"a soldier interacting, without mediation"

Lieutenant General William Caldwell IV engagement


Kairos: You described your frustration as Spokesman for MNF-I when you saw "not only the power of the new media in the form of the internet and YouTube videos, but. . . also. . . how adeptly the enemy was leveraging that power" and yet had to cut through considerable "bureaucratic red tape" in order to post your own YouTube videos, and even then—despite being a two-star general—you couldn't actually view the videos (Caldwell, 2008b). According to the Web site Wired, a memorandum on May 18, 2009, "from the Army's 93rd Signal Brigade to all domestic Directors of Information Management, or DOIMs" ordered all "network managers to give soldiers access to social media sites like Facebook, Flickr, and Twitter" (Schactman, 2009). The order described "the intent of senior Army leaders to leverage social media as a medium to allow soldiers to ‘tell the Army story' and to facilitate the dissemination of strategic, unclassified information" (Schactman, 2009). Which of those sites or tools—Delicious, Facebook, Flickr, Twitter, YouTube, and others—do you find most useful or exciting in promoting the Army's strategic communications goals? To what innovative uses have you seen such sites put in the Army? To what specific audiences are soldiers "tell[ing] the Army story" or stories, and what are the teaching goals of these stories? How are soldiers and officers being taught to understand the "implications of their actions beyond the intended audience"?

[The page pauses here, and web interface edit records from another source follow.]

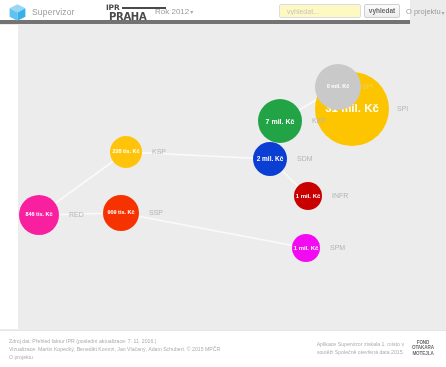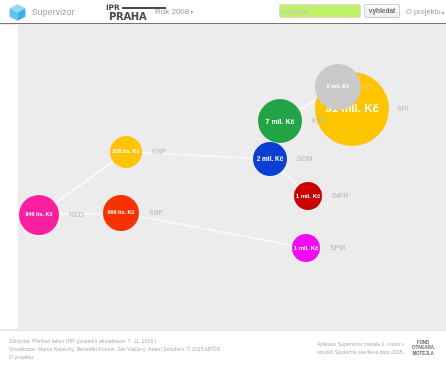--- a/index.html
+++ b/index.html
@@ -12,24 +12,24 @@
     font-family: "Liberation Sans", sans-serif;
     background: #ececec;
     overflow: hidden;
     -webkit-font-smoothing: antialiased;
   }
 
   
   #header {
     position: absolute;
     left: 0; top: 0;
-    width: 446px;
+    width: 410px;
     height: 24px;
     background: #ffffff;
-    border-bottom: 1px solid #737373;
+    border-bottom: 4px solid #737373;
     box-sizing: border-box;
   }
   #cube-logo {
     position: absolute;
     left: 8px; top: 3px;
     width: 19px; height: 19px;
   }
   #brand-name {
     position: absolute;
     left: 32px; top: 7px;
@@ -82,25 +82,25 @@
     margin-left: 1px;
     color: #a8a8a8;
   }
   #search-input {
     position: absolute;
     left: 279px; top: 4px;
     width: 82px; height: 14px;
     box-sizing: border-box;
     border: 1px solid #dcdcdc;
     border-radius: 2px;
-    background: #bef264;
+    background: #fef9c3;
     font-family: "Liberation Sans", sans-serif;
     font-size: 7px;
     color: #777;
-    padding: 0 1px;
+    padding: 0 7px;
     outline: none;
   }
   #search-input::placeholder { color: #c4c4c4; }
   #search-button {
     position: absolute;
     left: 364px; top: 4px;
     width: 36px; height: 14px;
     box-sizing: border-box;
     border: 1px solid #cfcfcf;
     border-radius: 2px;
@@ -232,21 +232,21 @@
   </span>
 
   <span id="brand-name">Supervizor</span>
 
   <span id="ipr-logo">
     <span id="ipr-ipr">IPR</span>
     <span id="ipr-rule"></span>
     <span id="ipr-praha">PRAHA</span>
   </span>
 
-  <span id="year-selector"><span>Rok 2008</span><span class="caret">▾</span></span>
+  <span id="year-selector"><span>Rok 2012</span><span class="caret">▾</span></span>
 
   <input id="search-input" type="text" placeholder="vyhledat..." style="">
 
   <button id="search-button">vyhledat</button>
 
   <span id="about-menu"><span>O projektu</span><span class="caret">▾</span></span>
 </div>
 
 <div id="left-rail"></div>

Lt. Gen Caldwell: You bring up a good point with the question about the implications of actions in the information environment. Those that are not huge fans of social media and leveraging information engagement seem to be concerned most with the unintended implications of a soldier interacting, without mediation, with a large and varied audience. What I can tell you is we trust our soldiers every day to carry out missions where lives are at risk—both soldiers' and civilians'. Today's soldiers are charged with the responsibility of making quick decisions with huge consequences every day—and they handle them well. They handle them well because of the education, training, and values we instill throughout a lifetime of education in the Army. The same is true for information engagement and social media. As leaders, it is our responsibility to teach and train our soldiers on the right things to do and to model that behavior…in the operational environment as well as in the information environment.

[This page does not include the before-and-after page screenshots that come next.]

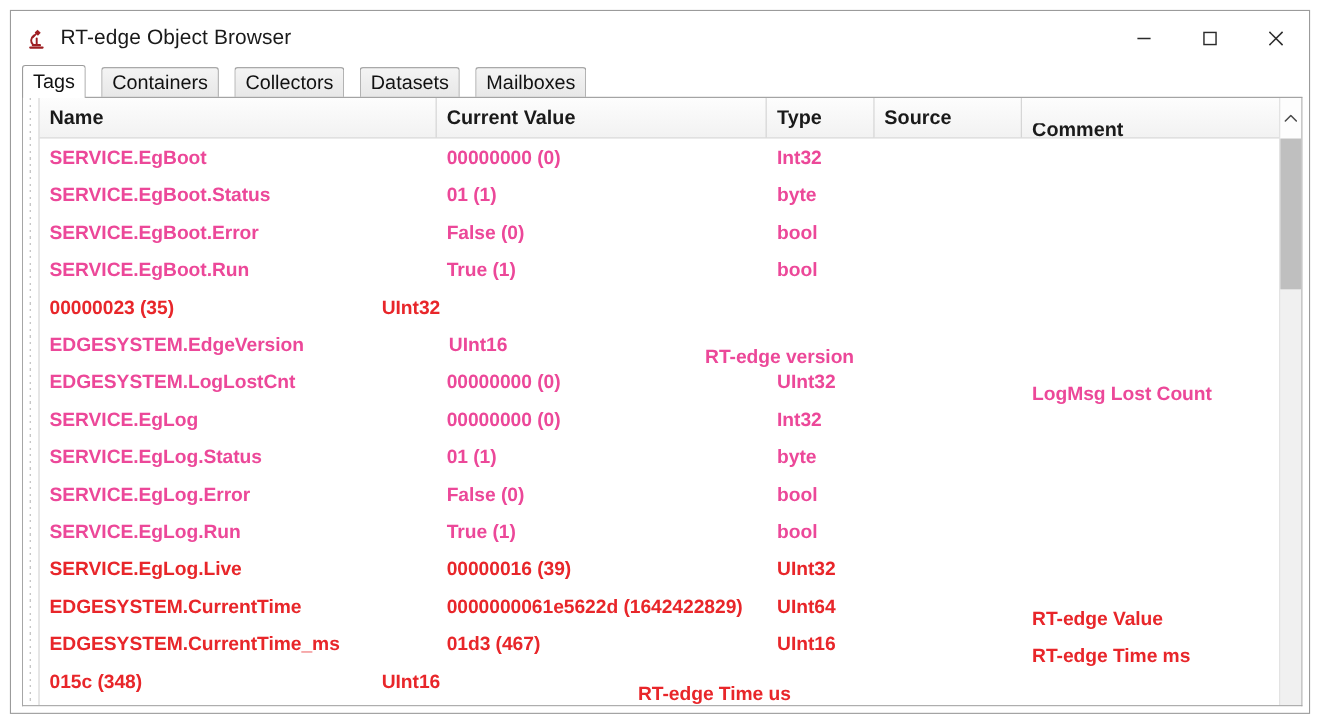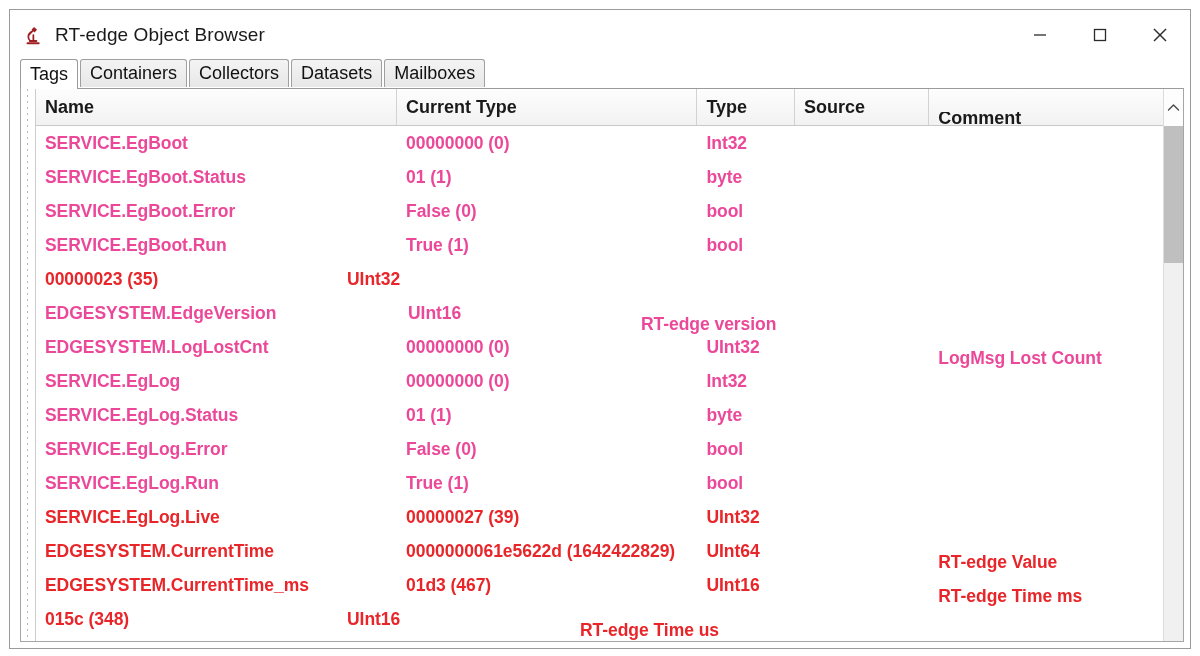--- a/index.html
+++ b/index.html
@@ -69,22 +69,23 @@
   }
   .win-btn svg { display: block; }
 
   
   #tab-strip {
     height: 30px;
     min-height: 30px;
     position: relative;
     padding-left: 10px;
     display: flex;
-    align-items: flex-start;
-    box-sizing: border-box;
+    align-items: flex-end;
+    box-sizing: border-box;
+    gap: 12px;
   }
   .tab {
     height: 28px;
     box-sizing: border-box;
     display: flex;
     align-items: center;
     padding: 0 9px;
     font-size: 18px;
     color: #111111;
     background: linear-gradient(#f4f4f4, #e7e7e7);
@@ -307,21 +308,21 @@
         <div id="gutter-dots"></div>
       </div>
 
       <div id="grid-main">
 
         <div id="header-row">
           <div class="hcell c-name">
               <span>Name</span>
             </div>
           <div class="hcell c-value">
-              <span>Current Type</span>
+              <span>Current Value</span>
             </div>
           <div class="hcell c-type">
               <span>Type</span>
             </div>
           <div class="hcell c-source">
               <span>Source</span>
             </div>
           <div class="hcell c-comment">
               <span>Comment</span>
             </div>
@@ -410,21 +411,21 @@
           <div class="row normal">
             <div class="cell c-name">SERVICE.EgLog.Run</div>
             <div class="cell c-value">True (1)</div>
             <div class="cell c-type">bool</div>
             <div class="cell c-source"></div>
             <div class="cell c-comment"></div>
           </div>
 
           <div class="row alert">
             <div class="cell c-name">SERVICE.EgLog.Live</div>
-            <div class="cell c-value">00000027 (39)</div>
+            <div class="cell c-value">00000016 (39)</div>
             <div class="cell c-type">UInt32</div>
             <div class="cell c-source"></div>
             <div class="cell c-comment"></div>
           </div>
 
           <div class="row alert">
             <div class="cell c-name">EDGESYSTEM.CurrentTime</div>
             <div class="cell c-value">0000000061e5622d (1642422829)</div>
             <div class="cell c-type">UInt64</div>
             <div class="cell c-source"></div>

Kairos: You've spoken extensively about the effective use of new media as a rhetorical tool, tactic, and strategy. On January 15, 2008, you described how these "new media [have] enabled and empowered the rise of a new enemy," and how "new technology allows them to decentralize their command and control and disperse their elements around the globe. They stay loosely connected by an ideology, send cryptic messages across websites and via e-mail and recruit new members using the same new media technologies" (Caldwell, 2008b). Two weeks before that, you argued that "we need to equip Soldiers to engage the new media. If we educate them and encourage them, we need to trust them enough to give them the tools to properly tell/share their stories. . . A suggestion for consideration might be equipping unit leaders with camcorders to document operations but also daily life" (Caldwell, 2008a). In what ways has the Army begun to learn to work with new media? What are some of the specific successes and failures you've seen? In its approaches to new media communication strategies, how is the Army trying to go beyond what you describe the enemy as doing? How is the Army educating its soldiers and officers to "deal with new media and its effects"? Who are the various intended audiences for soldiers?

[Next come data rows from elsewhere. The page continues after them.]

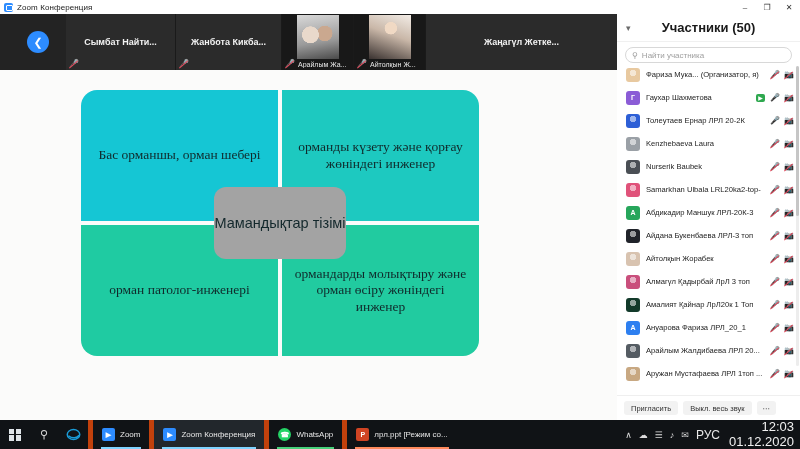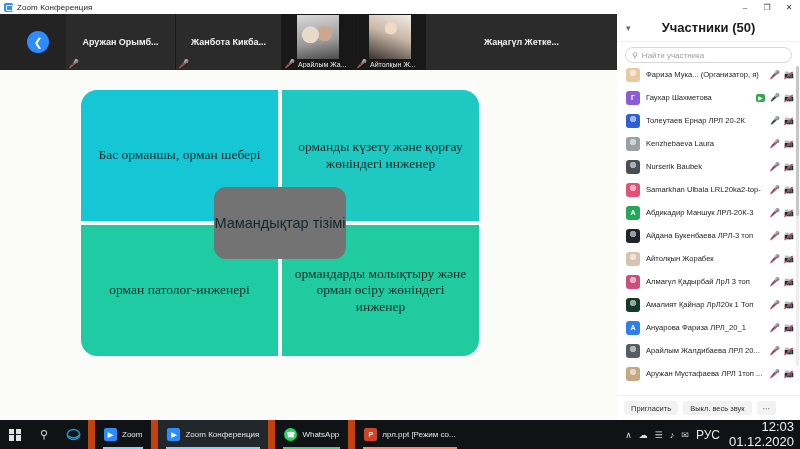--- a/index.html
+++ b/index.html
@@ -90,21 +90,21 @@
   .q-tl { left:0;   top:0;   border-top-left-radius:16px; }
   .q-tr { left:201px; top:0; border-top-right-radius:16px; }
   .q-bl { left:0;   top:135px; border-bottom-left-radius:16px; }
   .q-br { left:201px; top:135px; border-bottom-right-radius:16px; }
   .quad span {
     font-family:"Liberation Serif", serif;
     font-size:13.5px; color:#102a2b; line-height:1.22; padding:0 12px;
   }
   .center-card {
     position:absolute; left:50%; top:50%; transform:translate(-50%,-50%);
-    width:132px; height:72px; border-radius:12px; background:#737373;
+    width:132px; height:72px; border-radius:12px; background:#a3a3a3;
     display:flex; align-items:center; justify-content:center; text-align:center;
   }
   .center-card span{
     font-family:"Liberation Sans", sans-serif;
     font-size:14.5px; color:#13282c; line-height:1.25; font-weight:400;
   }
 
   
   .panel { position:absolute; left:617px; top:14px; width:183px; height:406px; background:#ffffff; }
   .panel-head {
@@ -168,21 +168,21 @@
   
   .taskbar {
     position:absolute; left:0; bottom:0; width:800px; height:29px; background:#101316;
     display:flex; align-items:center;
   }
   .tb-start { width:30px; height:29px; display:flex; align-items:center; justify-content:center; }
   .tb-search { width:28px; height:29px; display:flex; align-items:center; justify-content:center; color:#d8d8d8; font-size:11px;}
   .tb-ie { width:30px; height:29px; display:flex; align-items:center; justify-content:center; }
   .tb-app {
     height:29px; display:flex; align-items:center; gap:5px; padding:0 9px;
-    border-left:7px solid #c2410c; position:relative;
+    border-left:5px solid #c2410c; position:relative;
   }
   .tb-app.active { background:#22272c; }
   .tb-app .lbl { color:#e6e6e6; font-size:8px; white-space:nowrap; }
   .tb-app .underline{ position:absolute; left:8px; right:8px; bottom:0; height:2px; background:#7fd3ff;}
   .tb-app .underline.ppt{ background:#ff8a5c; }
   .tb-app .underline.wa{ background:#46d07a; }
   .appicon{ width:13px; height:13px; border-radius:2px; display:flex; align-items:center; justify-content:center;
             font-size:7px; color:#fff; font-weight:bold; flex:0 0 auto; }
   .tray { margin-left:auto; display:flex; align-items:center; gap:7px; padding-right:6px; }
   .tray .ti{ color:#dcdcdc; font-size:9px; }
@@ -207,21 +207,21 @@
       <div class="win-btn">✕</div>
     </div>
   </div>
 
   <div class="meeting">
 
     <div class="filmstrip">
       <div class="nav-prev">❮</div>
 
       <div class="tile" style="left:66px;width:110px;">
-        <div class="tile-name">Аружан Орымб...</div>
+        <div class="tile-name">Сымбат Найти...</div>
         <div class="tile-badge">
           <span class="mic-off"></span>
           <span class="nm"></span>
         </div>
       </div>
 
       <div class="tile" style="left:176px;width:106px;">
         <div class="tile-name">Жанбота Кикба...</div>
         <div class="tile-badge">
           <span class="mic-off"></span>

Lt. Gen. Caldwell: The Army has made great strides. The Chief of Staff of the U.S. Army, General Casey, stresses the importance of information engagement. Many units and commands, such as NTM-A and the Combined Arms Center, have websites and blogs and encourage Youtube and Facebook posts from their soldiers about what they do in the Army each day. We've implemented information engagement activities into professional military education for all ranks and at all levels.

That said, there have been challenges. Some leaders and decision makers have not always been comfortable with the unmediated access and the direct nature of social media. With time, leaders throughout the Army are becoming more comfortable as they see allowing soldiers the freedom to share their story benefits us all by making the public more aware of what we do each day.